Thread: [SOLVED] Vector equation for the intersection between surfaces.

1. [SOLVED] Vector equation for the intersection between surfaces.

Find a vector equation for the intersection of the surfaces x^2+y^2=25 and z=x+y. (Hint: What is the geometric object described by x^2+y^2=25? How can you write that in parametric form?)

I realize that x^2+y^2=25 is a circle, and I'm pretty sure I have to solve for one of the variables in the second surface and substitute into the first surface, but I don't know where to go after that. Any help would be greatly appreciated!

2. Originally Posted by pedro2208
Find a vector equation for the intersection of the surfaces x^2+y^2=25 and z=x+y. (Hint: What is the geometric object described by x^2+y^2=25? How can you write that in parametric form?)
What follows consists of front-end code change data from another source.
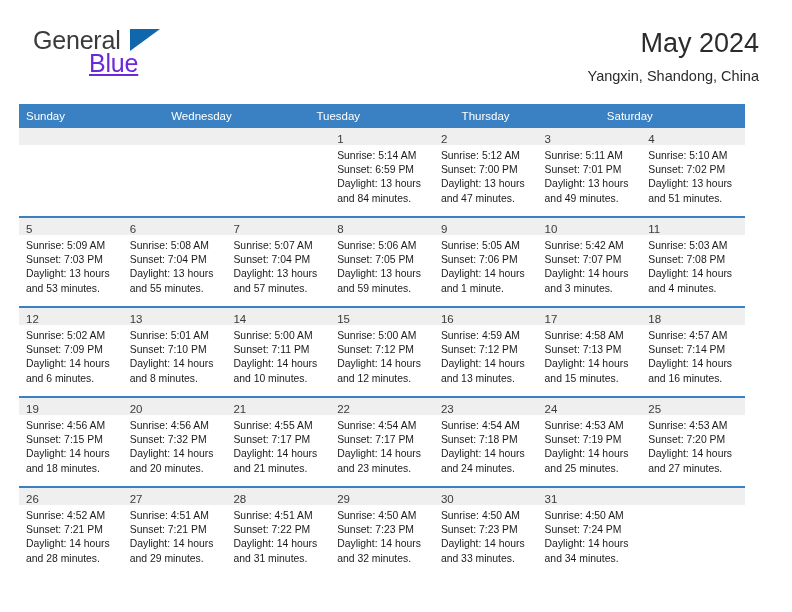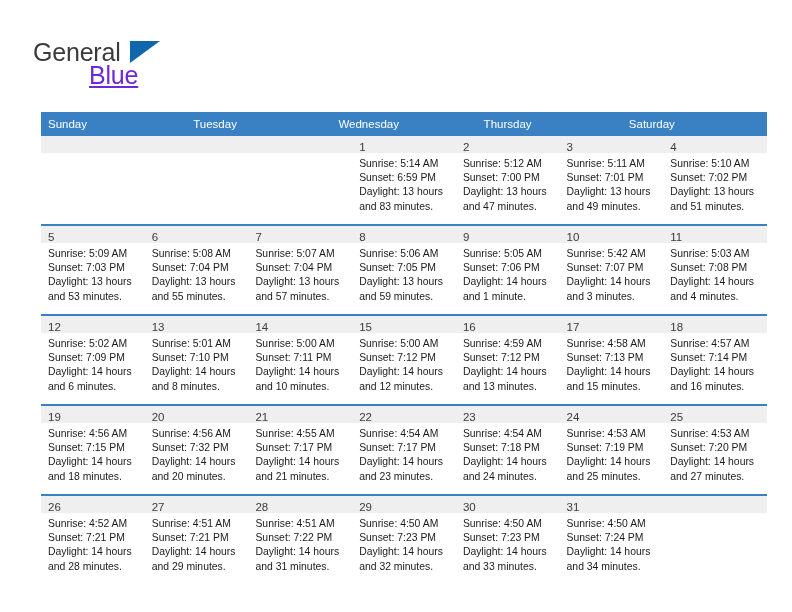--- a/index.html
+++ b/index.html
@@ -32,7 +32,7 @@
   .brand {
     position: absolute;
     left: 0;
-    top: 12px;
+    top: 0;
     width: 240px;
     height: 56px;
   }

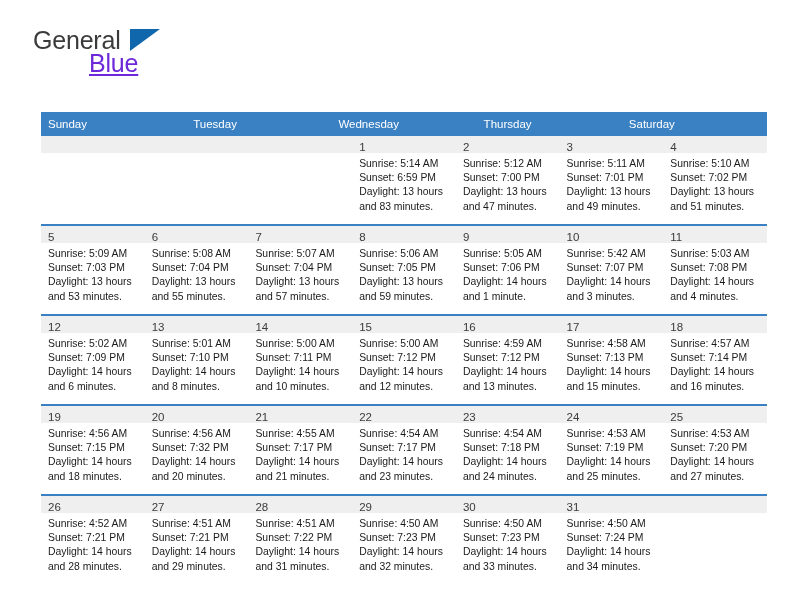--- a/index.html
+++ b/index.html
@@ -165,6 +165,10 @@
       <span class="brand-blue">Blue</span>
     </div>
 
+    <div class="title-block">
+      <div class="cal-title">May 2024</div>
+      <div class="cal-subtitle">Yangxin, Shandong, China</div>
+    </div>
 
   </div>
 

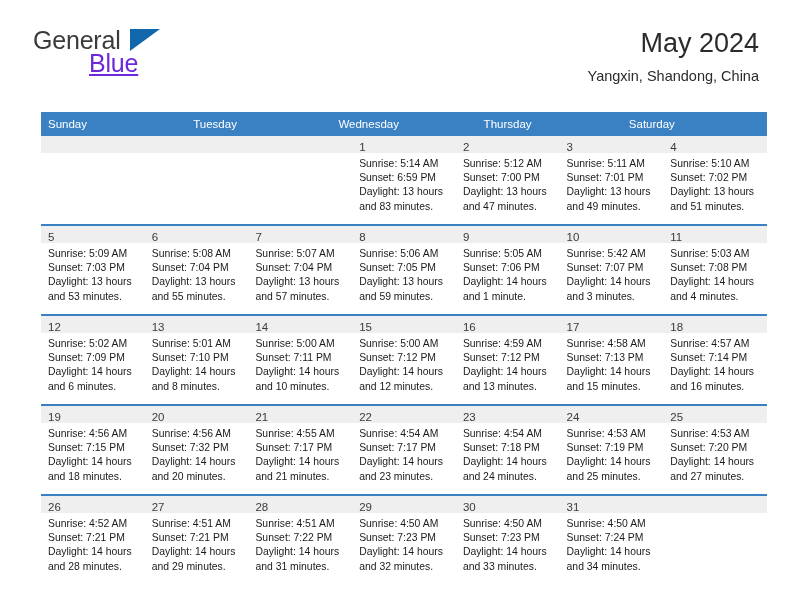--- a/index.html
+++ b/index.html
@@ -88,10 +88,9 @@
   
   .calendar {
     position: absolute;
-    left: 41px;
+    left: 19px;
     top: 104px;
     width: 726px;
-    margin-top: 8px;
   }
   .weekday-row {
     display: flex;

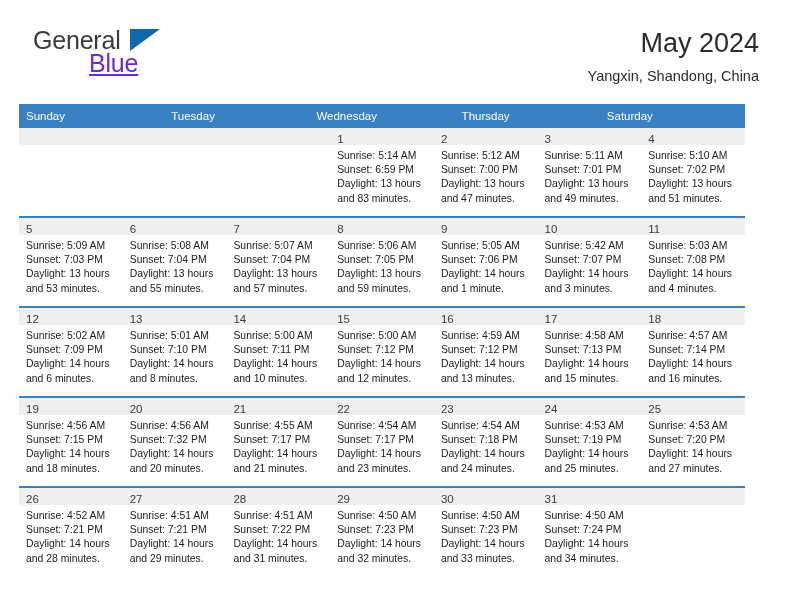--- a/index.html
+++ b/index.html
@@ -175,8 +175,8 @@
 
     <div class="weekday-row">
       <div class="weekday">Sunday</div>
+      <div class="weekday">Wednesday</div>
       <div class="weekday">Tuesday</div>
-      <div class="weekday">Wednesday</div>
       <div class="weekday">Thursday</div>
       <div class="weekday">Saturday</div>
     </div>

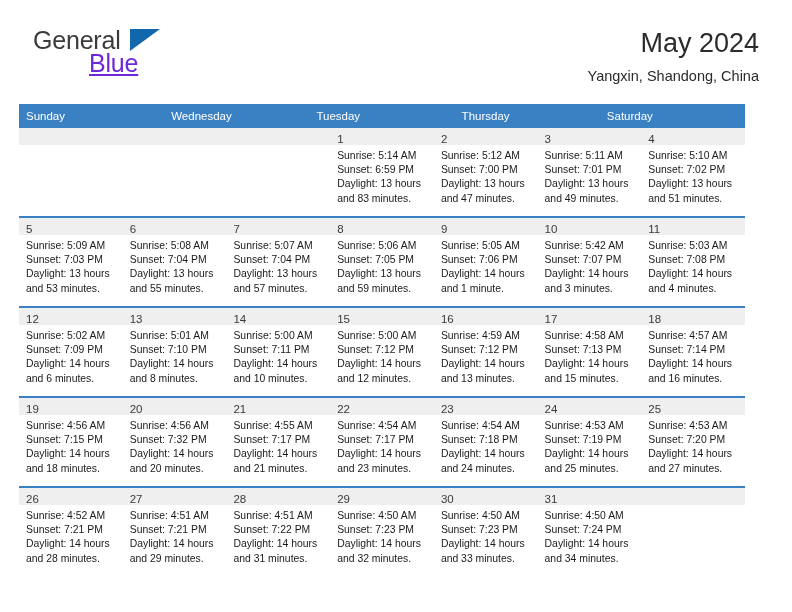--- a/index.html
+++ b/index.html
@@ -216,7 +216,7 @@
               <div>Sunrise: 5:14 AM</div>
               <div>Sunset: 6:59 PM</div>
               <div>Daylight: 13 hours</div>
-              <div>and 83 minutes.</div>
+              <div>and 84 minutes.</div>
             </div>
           </div>
           <div class="day-cell">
I realize that x^2+y^2=25 is a circle, and I'm pretty sure I have to solve for one of the variables in the second surface and substitute into the first surface, but I don't know where to go after that. Any help would be greatly appreciated!
By your hint note that $x^2+y^2=5^2$ is an infinite circular cylindar center on the z-axis. In poloar coordinates it has the equation $r=5$

Remember that $x=r\cos(\theta)=5\cos(\theta)$ and

$y=r\sin(\theta)=5\sin(\theta)$ and

$z=x+y=5\cos(\theta)+5\sin(\theta)$ so finally

$v(\theta)=5\cos(\theta) \vec i +5\sin(\theta) \vec j + (5\cos(\theta)+5\sin(\theta))\vec k$

3. Thank you! I completely forgot about changing it to polar coordinates. I appreciate the help!